-- Opening Marker --

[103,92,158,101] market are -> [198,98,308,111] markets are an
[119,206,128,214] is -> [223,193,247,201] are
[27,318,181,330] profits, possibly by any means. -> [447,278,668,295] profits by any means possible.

-- Closing Marker --
-- Opening Marker --

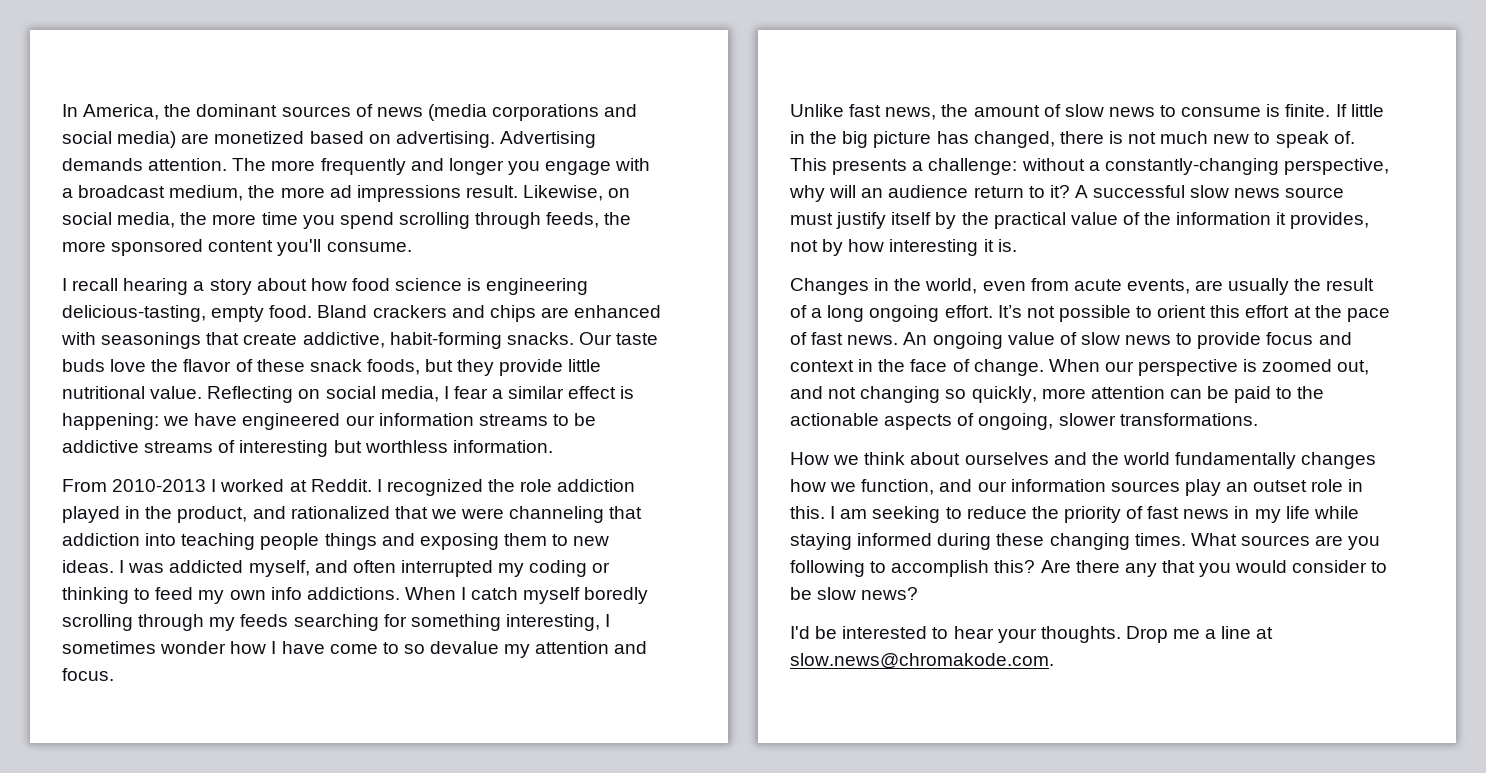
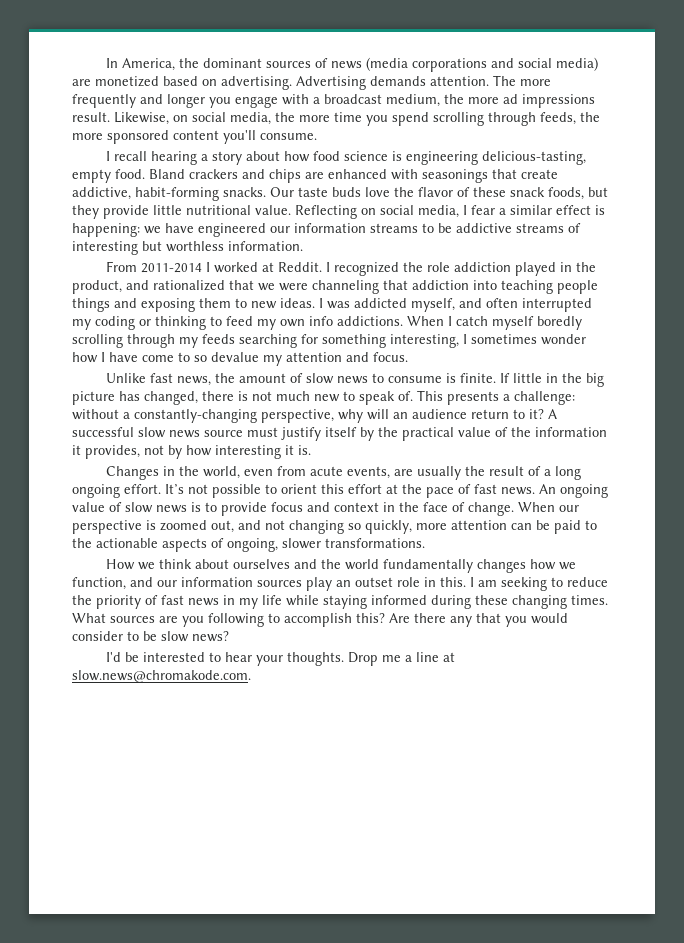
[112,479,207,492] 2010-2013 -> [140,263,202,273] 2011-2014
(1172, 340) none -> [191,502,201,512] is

-- Closing Marker --
-- Opening Marker --

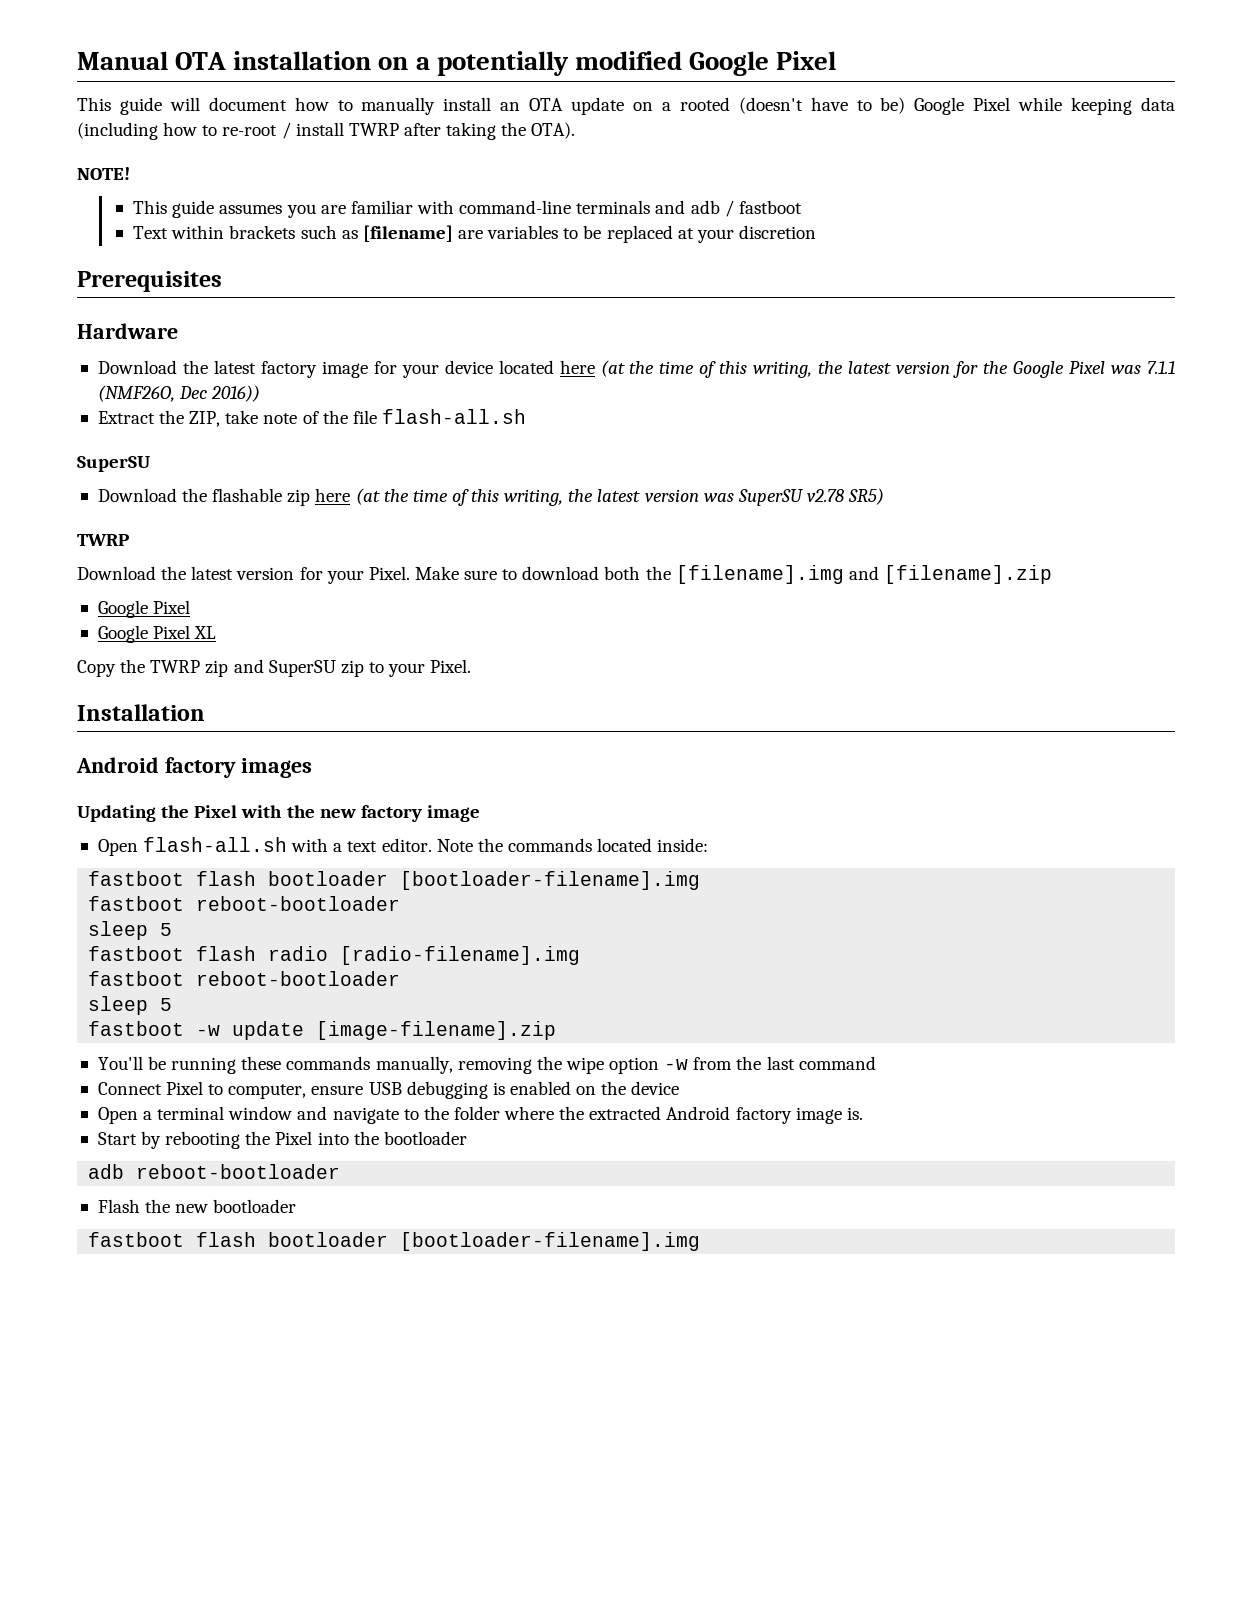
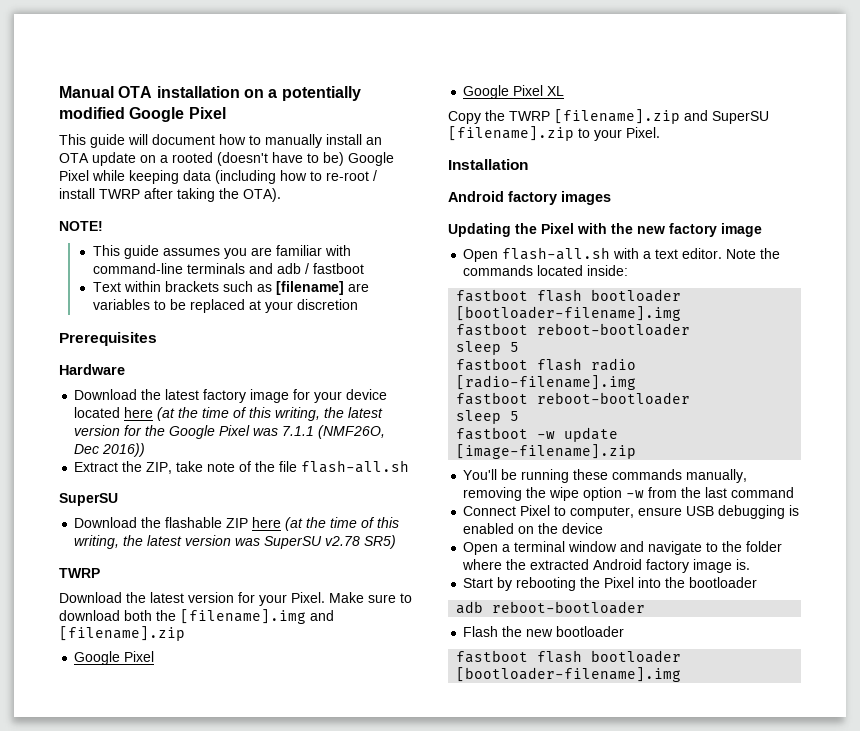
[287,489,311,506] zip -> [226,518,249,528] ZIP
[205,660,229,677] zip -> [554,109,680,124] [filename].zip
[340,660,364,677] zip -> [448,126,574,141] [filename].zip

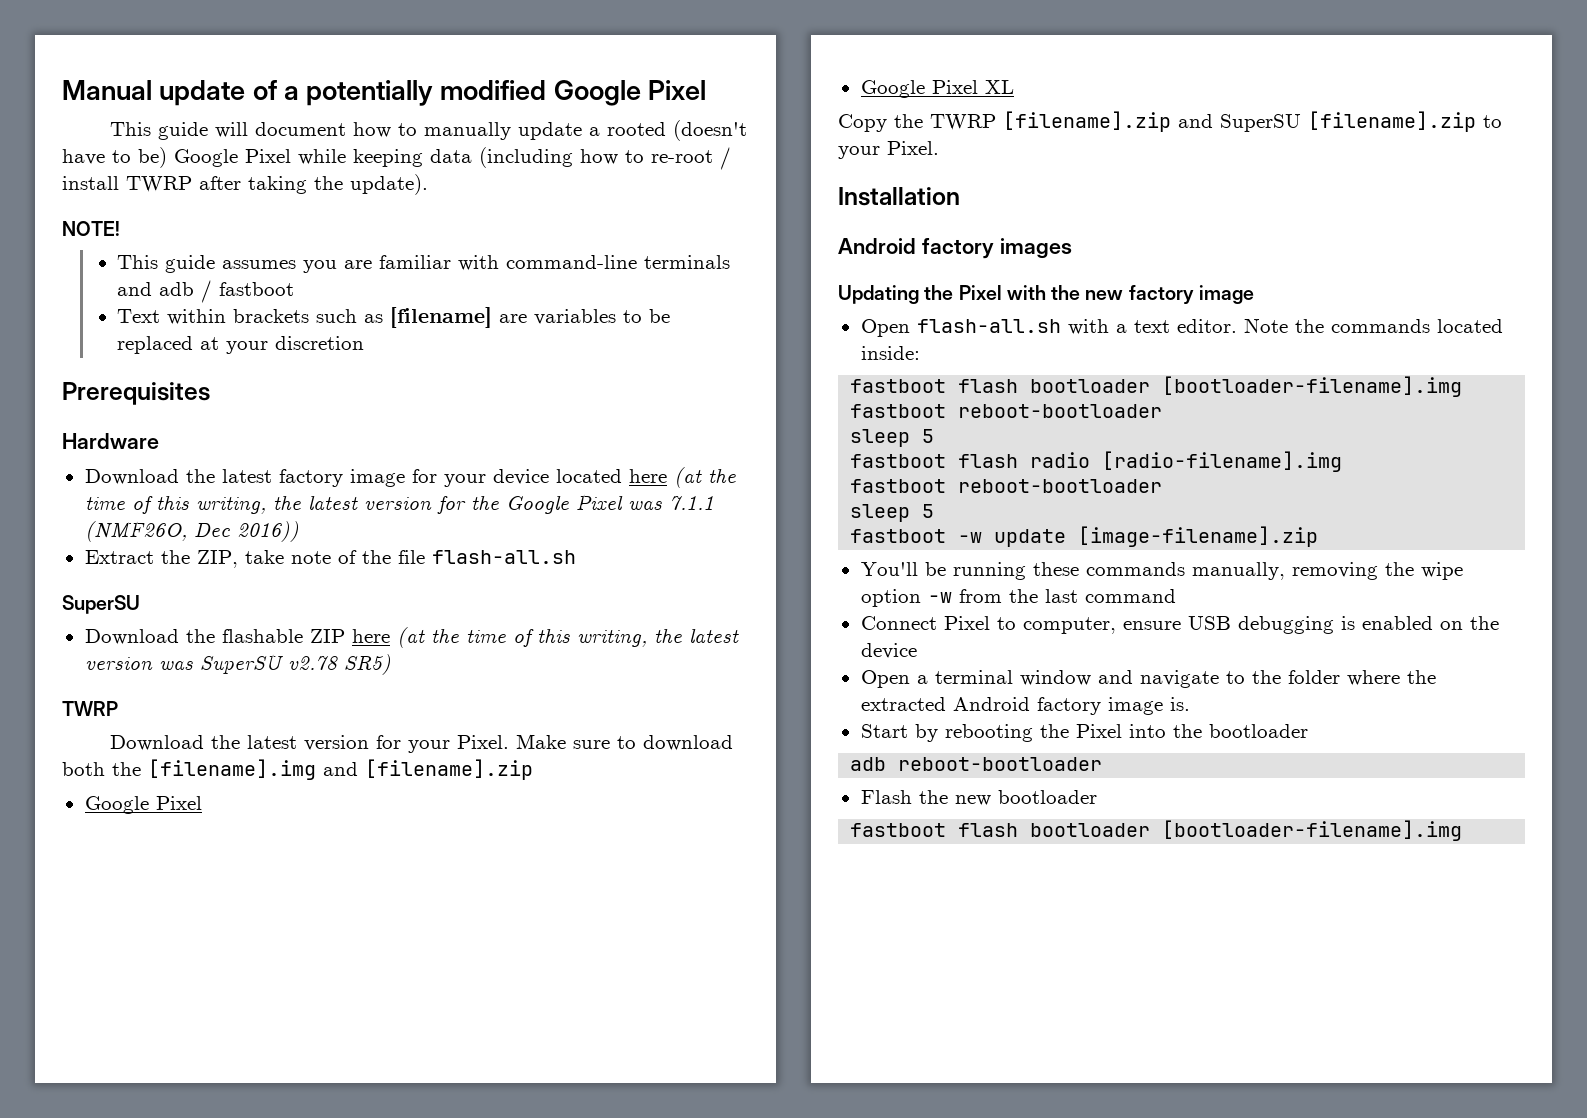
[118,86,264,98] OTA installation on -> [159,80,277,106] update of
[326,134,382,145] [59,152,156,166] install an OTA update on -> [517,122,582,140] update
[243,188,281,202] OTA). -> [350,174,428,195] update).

-- Closing Marker --

Problem to work on
Every line above that holds the word "update" is to be found and copied.

Answer section
[118,86,264,98] OTA installation on -> [159,80,277,106] update of
[326,134,382,145] [59,152,156,166] install an OTA update on -> [517,122,582,140] update
[243,188,281,202] OTA). -> [350,174,428,195] update).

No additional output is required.